**Exercise details**: For the data below, give again exactly the lines from the one containing "[401,231,495,243] NodeJMERN ->" through the one containing "[361,401,410,413] of myself, ->", both ends included, and no others.

─── Exercise material ───

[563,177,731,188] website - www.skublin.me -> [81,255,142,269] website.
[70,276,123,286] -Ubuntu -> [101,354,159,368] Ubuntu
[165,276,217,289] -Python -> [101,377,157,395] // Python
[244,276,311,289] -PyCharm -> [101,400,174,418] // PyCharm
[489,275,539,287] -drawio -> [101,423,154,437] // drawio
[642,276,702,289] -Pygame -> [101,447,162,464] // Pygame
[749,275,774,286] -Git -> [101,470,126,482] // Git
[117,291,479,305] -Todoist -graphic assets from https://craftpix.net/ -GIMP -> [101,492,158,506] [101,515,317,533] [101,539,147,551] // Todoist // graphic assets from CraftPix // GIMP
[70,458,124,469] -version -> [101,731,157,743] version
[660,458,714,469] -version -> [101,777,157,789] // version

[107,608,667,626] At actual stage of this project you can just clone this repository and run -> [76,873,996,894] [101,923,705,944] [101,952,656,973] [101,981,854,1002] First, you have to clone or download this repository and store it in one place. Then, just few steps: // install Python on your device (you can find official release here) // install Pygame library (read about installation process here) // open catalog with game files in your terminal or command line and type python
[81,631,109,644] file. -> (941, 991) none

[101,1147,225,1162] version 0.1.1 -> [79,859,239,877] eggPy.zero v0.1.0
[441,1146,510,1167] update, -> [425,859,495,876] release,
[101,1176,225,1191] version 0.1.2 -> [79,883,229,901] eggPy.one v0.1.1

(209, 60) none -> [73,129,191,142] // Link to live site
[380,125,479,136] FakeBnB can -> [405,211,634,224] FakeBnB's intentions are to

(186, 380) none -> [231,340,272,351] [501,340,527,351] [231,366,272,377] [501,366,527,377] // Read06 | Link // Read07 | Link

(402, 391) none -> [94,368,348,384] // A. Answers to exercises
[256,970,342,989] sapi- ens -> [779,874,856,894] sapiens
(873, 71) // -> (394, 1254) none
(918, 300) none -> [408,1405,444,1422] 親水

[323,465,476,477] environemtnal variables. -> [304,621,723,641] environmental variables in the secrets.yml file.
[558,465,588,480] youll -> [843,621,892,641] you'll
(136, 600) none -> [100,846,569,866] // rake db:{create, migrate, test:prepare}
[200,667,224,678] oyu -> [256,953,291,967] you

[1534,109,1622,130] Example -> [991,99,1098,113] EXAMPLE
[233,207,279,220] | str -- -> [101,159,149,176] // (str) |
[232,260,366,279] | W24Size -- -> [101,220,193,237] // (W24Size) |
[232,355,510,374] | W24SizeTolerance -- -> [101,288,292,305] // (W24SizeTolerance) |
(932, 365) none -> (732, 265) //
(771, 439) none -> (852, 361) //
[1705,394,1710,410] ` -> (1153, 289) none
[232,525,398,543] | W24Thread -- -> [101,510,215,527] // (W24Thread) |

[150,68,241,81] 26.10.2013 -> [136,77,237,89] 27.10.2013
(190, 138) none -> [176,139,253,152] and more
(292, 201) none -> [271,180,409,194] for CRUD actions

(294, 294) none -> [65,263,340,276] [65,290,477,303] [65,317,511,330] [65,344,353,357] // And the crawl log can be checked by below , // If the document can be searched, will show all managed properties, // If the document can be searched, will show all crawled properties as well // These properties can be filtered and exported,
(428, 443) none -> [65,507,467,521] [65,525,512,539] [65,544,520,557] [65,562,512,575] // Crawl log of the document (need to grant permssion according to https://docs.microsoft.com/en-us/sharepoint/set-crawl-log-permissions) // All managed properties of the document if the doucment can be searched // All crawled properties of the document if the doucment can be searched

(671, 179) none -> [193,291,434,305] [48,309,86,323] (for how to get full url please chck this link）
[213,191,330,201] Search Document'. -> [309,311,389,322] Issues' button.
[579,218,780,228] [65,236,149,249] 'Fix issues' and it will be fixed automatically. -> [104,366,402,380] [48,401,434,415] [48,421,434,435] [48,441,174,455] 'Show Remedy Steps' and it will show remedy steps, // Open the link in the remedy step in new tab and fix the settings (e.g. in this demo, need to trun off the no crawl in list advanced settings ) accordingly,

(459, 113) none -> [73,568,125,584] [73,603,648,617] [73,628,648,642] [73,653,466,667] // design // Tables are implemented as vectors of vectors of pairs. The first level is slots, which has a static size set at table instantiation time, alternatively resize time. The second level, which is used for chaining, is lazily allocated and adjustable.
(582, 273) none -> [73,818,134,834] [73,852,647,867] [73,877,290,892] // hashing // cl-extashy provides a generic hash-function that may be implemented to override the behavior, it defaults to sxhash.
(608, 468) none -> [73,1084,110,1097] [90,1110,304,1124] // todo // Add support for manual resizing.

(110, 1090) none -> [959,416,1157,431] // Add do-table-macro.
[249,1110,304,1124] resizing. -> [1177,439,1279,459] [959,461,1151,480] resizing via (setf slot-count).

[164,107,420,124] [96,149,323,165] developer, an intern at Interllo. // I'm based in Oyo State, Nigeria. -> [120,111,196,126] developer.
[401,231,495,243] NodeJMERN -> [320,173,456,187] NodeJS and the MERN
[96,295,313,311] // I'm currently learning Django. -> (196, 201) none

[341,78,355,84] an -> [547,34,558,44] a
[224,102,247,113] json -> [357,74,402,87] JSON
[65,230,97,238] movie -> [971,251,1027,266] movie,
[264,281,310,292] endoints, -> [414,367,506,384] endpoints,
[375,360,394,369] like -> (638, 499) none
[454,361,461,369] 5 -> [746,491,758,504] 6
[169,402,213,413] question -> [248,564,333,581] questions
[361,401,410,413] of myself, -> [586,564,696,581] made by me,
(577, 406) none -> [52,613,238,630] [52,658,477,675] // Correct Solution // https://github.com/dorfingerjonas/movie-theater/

───

**Your response**:
[401,231,495,243] NodeJMERN -> [320,173,456,187] NodeJS and the MERN
[96,295,313,311] // I'm currently learning Django. -> (196, 201) none

[341,78,355,84] an -> [547,34,558,44] a
[224,102,247,113] json -> [357,74,402,87] JSON
[65,230,97,238] movie -> [971,251,1027,266] movie,
[264,281,310,292] endoints, -> [414,367,506,384] endpoints,
[375,360,394,369] like -> (638, 499) none
[454,361,461,369] 5 -> [746,491,758,504] 6
[169,402,213,413] question -> [248,564,333,581] questions
[361,401,410,413] of myself, -> [586,564,696,581] made by me,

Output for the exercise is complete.